Exercise
If a line of the listing contains the string "weight", return that line.

Extracted material Start Marker

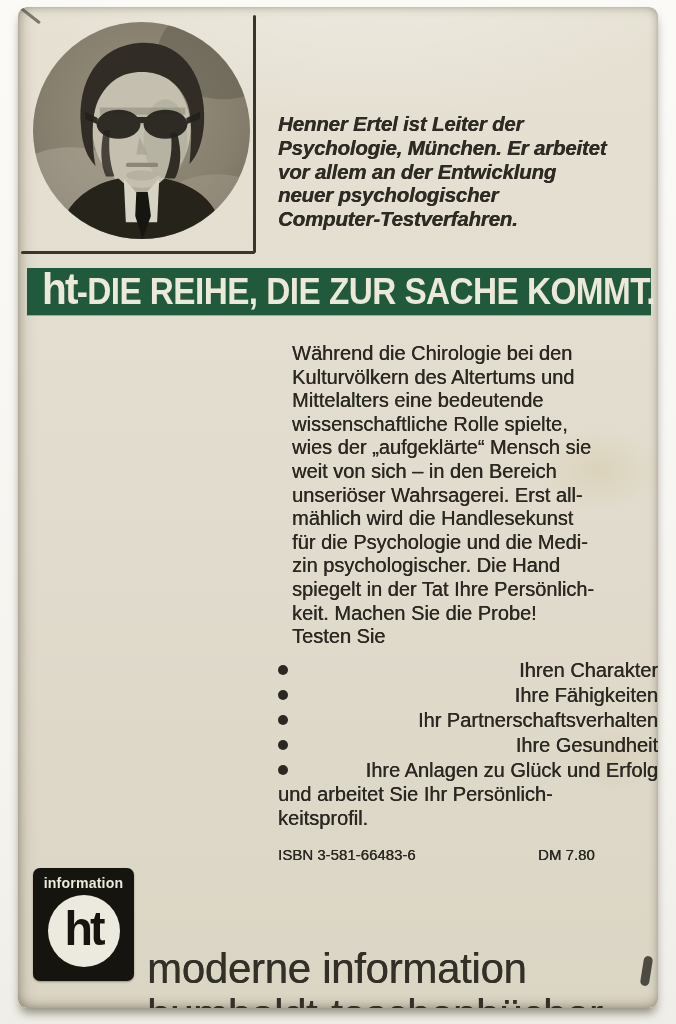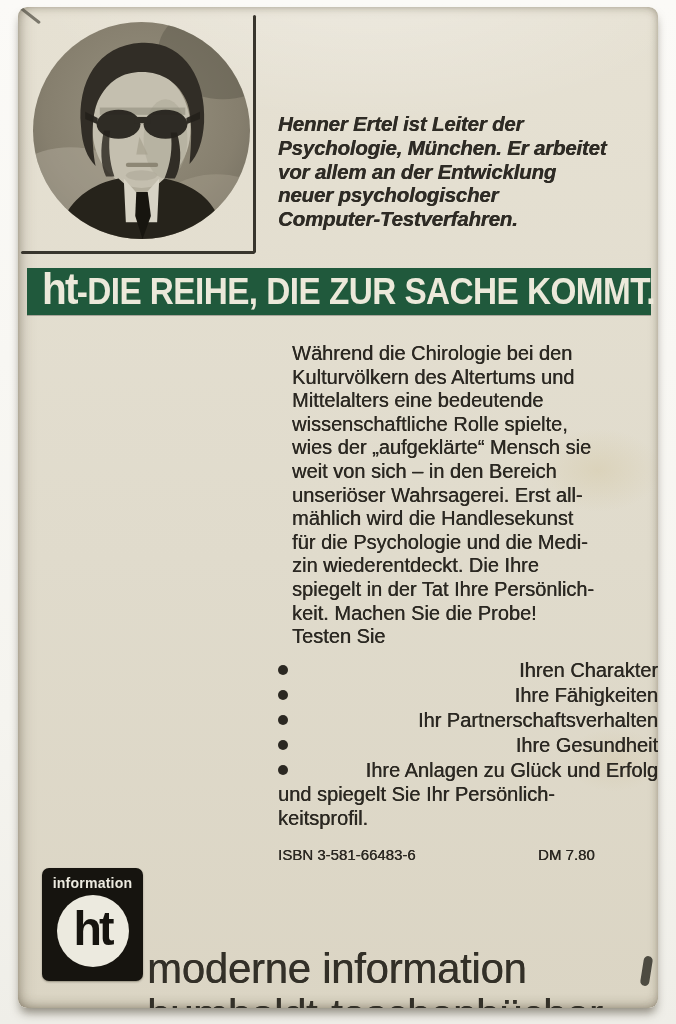--- a/index.html
+++ b/index.html
@@ -50,21 +50,21 @@
   .dot{width:10px;height:10px;border-radius:50%;background:#2b2822;margin-right:11px;flex:0 0 auto;}
   .li-text{font-size:20px;}
 
   
   .closing{position:absolute;left:260px;top:776px;width:380px;font-size:20px;line-height:23.5px;color:#2b2822;}
   .isbn-row{position:absolute;left:260px;top:831px;width:356px;height:26px;font-size:15px;color:#2b2822;margin-top:8px;}
   .isbn{position:absolute;left:0;top:0;}
   .price{position:absolute;left:260px;top:0;}
 
   
-  .logo{position:absolute;left:24px;top:861px;width:101px;height:113px;background:#16140f;border-radius:7px;box-shadow:0 1px 2px rgba(40,35,20,.4);}
+  .logo{position:absolute;left:15px;top:861px;width:101px;height:113px;background:#16140f;border-radius:7px;box-shadow:0 1px 2px rgba(40,35,20,.4);}
   .logo-label{color:#eceadf;font-size:15px;font-weight:bold;text-align:center;padding-top:6px;letter-spacing:.2px;transform:scaleX(.94);}
   .logo-circle{width:72px;height:72px;border-radius:50%;background:#eceadf;margin:4px auto 0;display:flex;align-items:center;justify-content:center;}
   .logo-ht{font-size:48px;font-weight:bold;color:#16140f;letter-spacing:-3px;transform:scaleX(.97);margin-top:-5px;}
   .pub-name{position:absolute;left:129px;top:891px;font-size:42px;line-height:46px;color:#333028;letter-spacing:-0.3px;white-space:nowrap;margin-top:48px;}
   .smudge{position:absolute;left:624px;top:949px;width:9px;height:30px;border-radius:5px;background:#34322a;transform:rotate(9deg);opacity:.85;}
 </style>
 </head>
 <body>
 
 <div class="stage">
@@ -134,21 +134,21 @@
     <div class="blurb soft">
       <div>Während die Chirologie bei den</div>
       <div>Kulturvölkern des Altertums und</div>
       <div>Mittelalters eine bedeutende</div>
       <div>wissenschaftliche Rolle spielte,</div>
       <div>wies der „aufgeklärte“ Mensch sie</div>
       <div>weit von sich – in den Bereich</div>
       <div>unseriöser Wahrsagerei. Erst all-</div>
       <div>mählich wird die Handlesekunst</div>
       <div>für die Psychologie und die Medi-</div>
-      <div>zin wiederentdeckt. Die Ihre</div>
+      <div>zin psychologischer. Die Hand</div>
       <div>spiegelt in der Tat Ihre Persönlich-</div>
       <div>keit. Machen Sie die Probe!</div>
       <div>Testen Sie</div>
     </div>
 
     <div class="test-list soft">
       <div class="li">
         <span class="dot"></span>
         <span class="li-text">Ihren Charakter</span>
       </div>
@@ -164,21 +164,21 @@
         <span class="dot"></span>
         <span class="li-text">Ihre Gesundheit</span>
       </div>
       <div class="li">
         <span class="dot"></span>
         <span class="li-text">Ihre Anlagen zu Glück und Erfolg</span>
       </div>
     </div>
 
     <div class="closing soft">
-      <div>und spiegelt Sie Ihr Persönlich-</div>
+      <div>und arbeitet Sie Ihr Persönlich-</div>
       <div>keitsprofil.</div>
     </div>
 
     <div class="isbn-row soft">
       <span class="isbn">ISBN 3-581-66483-6</span>
       <span class="price">DM 7.80</span>
     </div>
 
     <div class="logo">
       <div class="logo-label">information</div>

Extracted material End Marker

Problem solution
   .logo-label{color:#eceadf;font-size:15px;font-weight:bold;text-align:center;padding-top:6px;letter-spacing:.2px;transform:scaleX(.94);}
   .logo-ht{font-size:48px;font-weight:bold;color:#16140f;letter-spacing:-3px;transform:scaleX(.97);margin-top:-5px;}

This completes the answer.